Afterpay allows you to spread your payments interest-free over three or four months. When you pay using Afterpay, you’ll see the payment arrangement, which usually comprises a one-time deposit followed by two-weekly payments.

Even if you don’t make your payments on time, you won’t be charged any interest with this BNPL app. If you skip a payment, you may be charged late fees, which may harm your credit. If you don’t pay, Afterpay might charge your connected card the entire amount outstanding.


Affirm provides personal loans with a quick decision to fund internet purchases. Payment arrangements vary, but Affirm’s examples stretch payments out over six, twelve, or eighteen months and incur a 15 percent APR.

Affirm’s actual APR, depending on your creditworthiness, may be as high as 30%. Before you agree to a payment plan, you will always be shown this figure. Although Affirm does not provide interest-free financing, you may be able to qualify for a rate that is lower than that of a credit card. It doesn’t impose late fees either. Making on-time payments on Affirm loans might help you improve credit, but defaulting on them can hurt it.


Klarna divides the cost of your purchase into four interest-free payments, which are paid every two weeks. The first payment will be deducted from your account at the time of sale. This program operates in the same way as Afterpay does. If you stick to the payment plan, you won’t have to pay any fees or interest.

You may be charged a late fee or a returned payment if you miss a payment or don’t have enough cash in your connected account. If you miss a payment, Klarna might automatically charge the entire amount to your card and terminate your account. Your credit may be harmed as a result of this.


FuturePay is a revolving credit card that may be used to pay for purchases made over the internet. You may put online purchases on your FuturePay “tab” and pay them off at the end of the month or carry a part of your balance over to the next month.

You’ll be charged a flat-rate financing cost of $1.50 per month for every $50 you owe if you carry a balance. If you opt to take a load, you must still make your minimum monthly payments, which start at $25, and if you miss them, you may be charged late penalties, just like with a credit card.

Various Forms of BNPL Loans

BNPL Loans are divided into two categories:

  • Loans with no interest. Instead of the customer paying interest on the loan, the retailer charges the third-party lending organization with these sorts of loans.
  • Interest-bearing loans. These on-the-spot loans allow the customer to make a purchase immediately but at a rate equivalent to a credit card.

In most cases, both loans will include a specific time frame within which the loan must be repaid in full.
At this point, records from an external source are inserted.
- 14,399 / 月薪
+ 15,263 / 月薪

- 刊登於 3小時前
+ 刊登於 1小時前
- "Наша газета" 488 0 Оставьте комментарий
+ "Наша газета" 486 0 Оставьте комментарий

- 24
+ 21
For example, if the item you’re interested in provides a no-interest four-part installment plan on a $1,000 purchase, you’ll make equal payments of $250 each month for four months. You may be liable to fines and other costs if you do not make all payments on time each month. Furthermore, if the BNPL came with a 0% interest offer and you’re late or miss a payment, you may be liable to deferred interest charges, which will be applied retrospectively to the whole debt if you’re late or skip a price.
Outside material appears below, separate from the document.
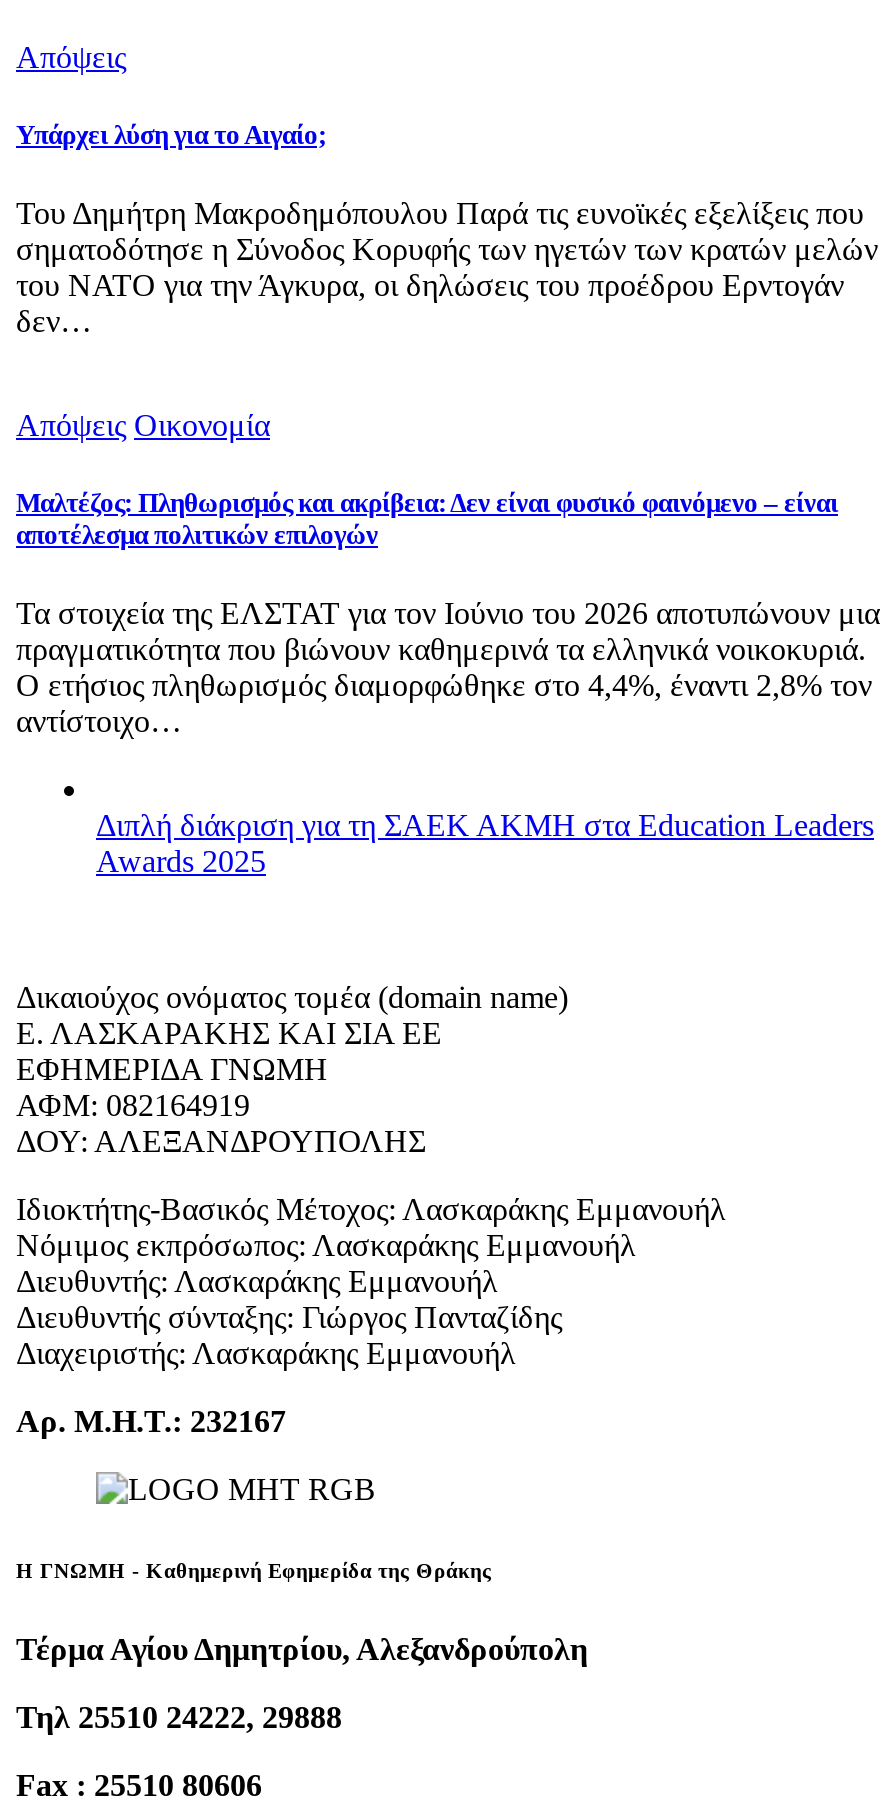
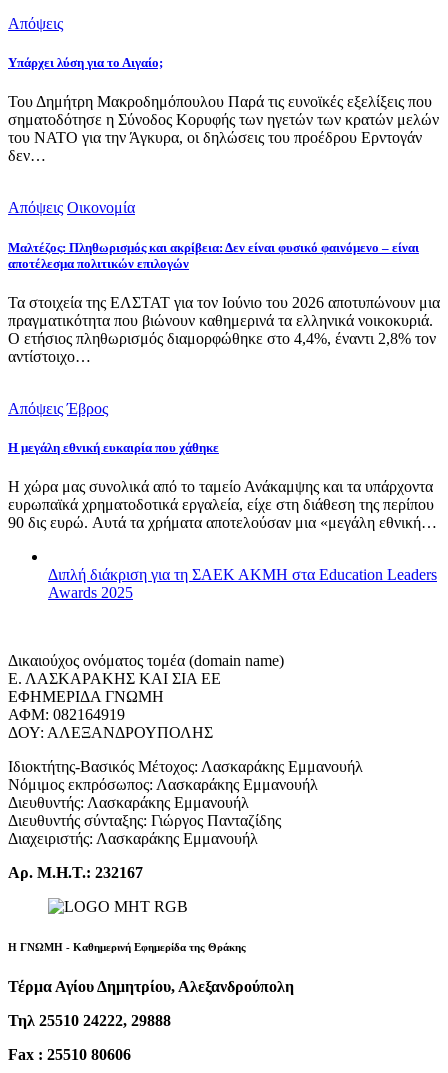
+ Απόψεις Έβρος
+ Η μεγάλη εθνική ευκαιρία που χάθηκε
+ Η χώρα μας συνολικά από το ταμείο Ανάκαμψης και τα υπάρχοντα
+ ευρωπαϊκά χρηματοδοτικά εργαλεία, είχε στη διάθεση της περίπου
+ 90 δις ευρώ. Αυτά τα χρήματα αποτελούσαν μια «μεγάλη εθνική…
Third-Party BNPL Offers vs. Credit Card BNPL Offers

Credit card issuers’ versions of BNPL vary from third-party point-of-sale financing. They aren’t available until after you’ve made purchases. They will display as an option on your bill for qualified transactions. Furthermore, they have a monthly payment added to your installment plan.
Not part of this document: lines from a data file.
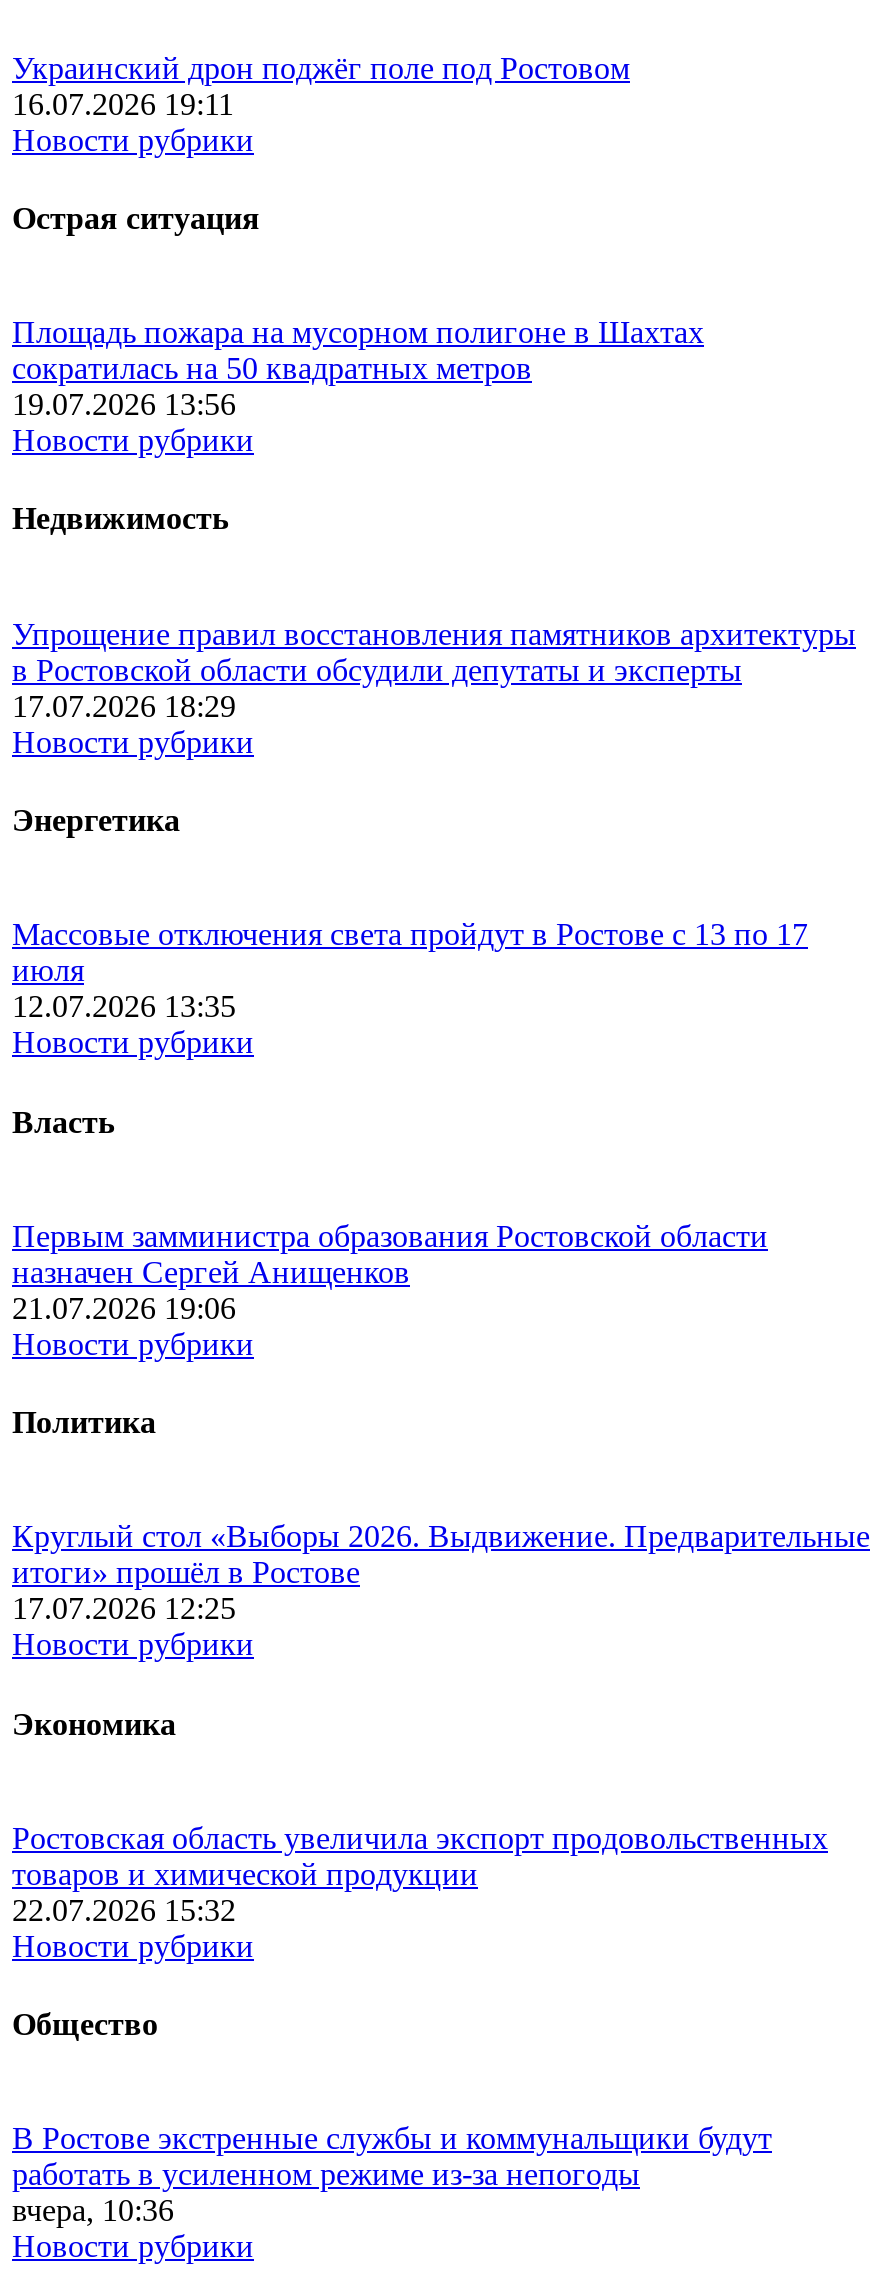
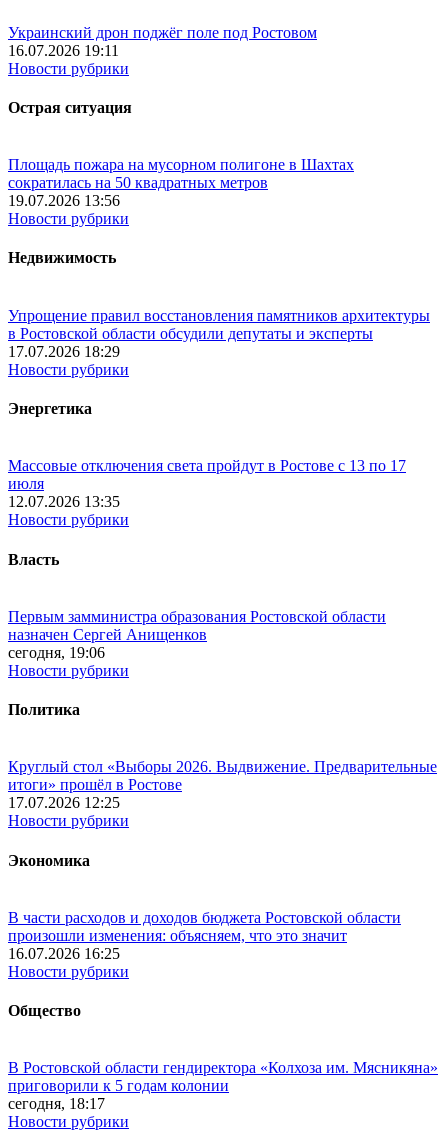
- 21.07.2026 19:06
+ сегодня, 19:06

- Ростовская область увеличила экспорт продовольственных
- товаров и химической продукции
- 22.07.2026 15:32
+ В части расходов и доходов бюджета Ростовской области
+ произошли изменения: объясняем, что это значит
+ 16.07.2026 16:25

- В Ростове экстренные службы и коммунальщики будут
- работать в усиленном режиме из-за непогоды
- вчера, 10:36
+ В Ростовской области гендиректора «Колхоза им. Мясникяна»
+ приговорили к 5 годам колонии
+ сегодня, 18:17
Some people may find these offerings even handier than a third-party corporate loan since they simply need you to determine if you want to divide payments using a line of credit you already have after making the purchase. You’ll also get points if you make the transaction using a rewards credit card.


Plans that allow you to buy now and pay later might be an excellent way to stretch out the cost of significant purchase. However, before you sign on the dotted line, be sure you understand all of the charges associated. Also, be sure you’ll be able to repay the loan on time to prevent paying interest and late penalties.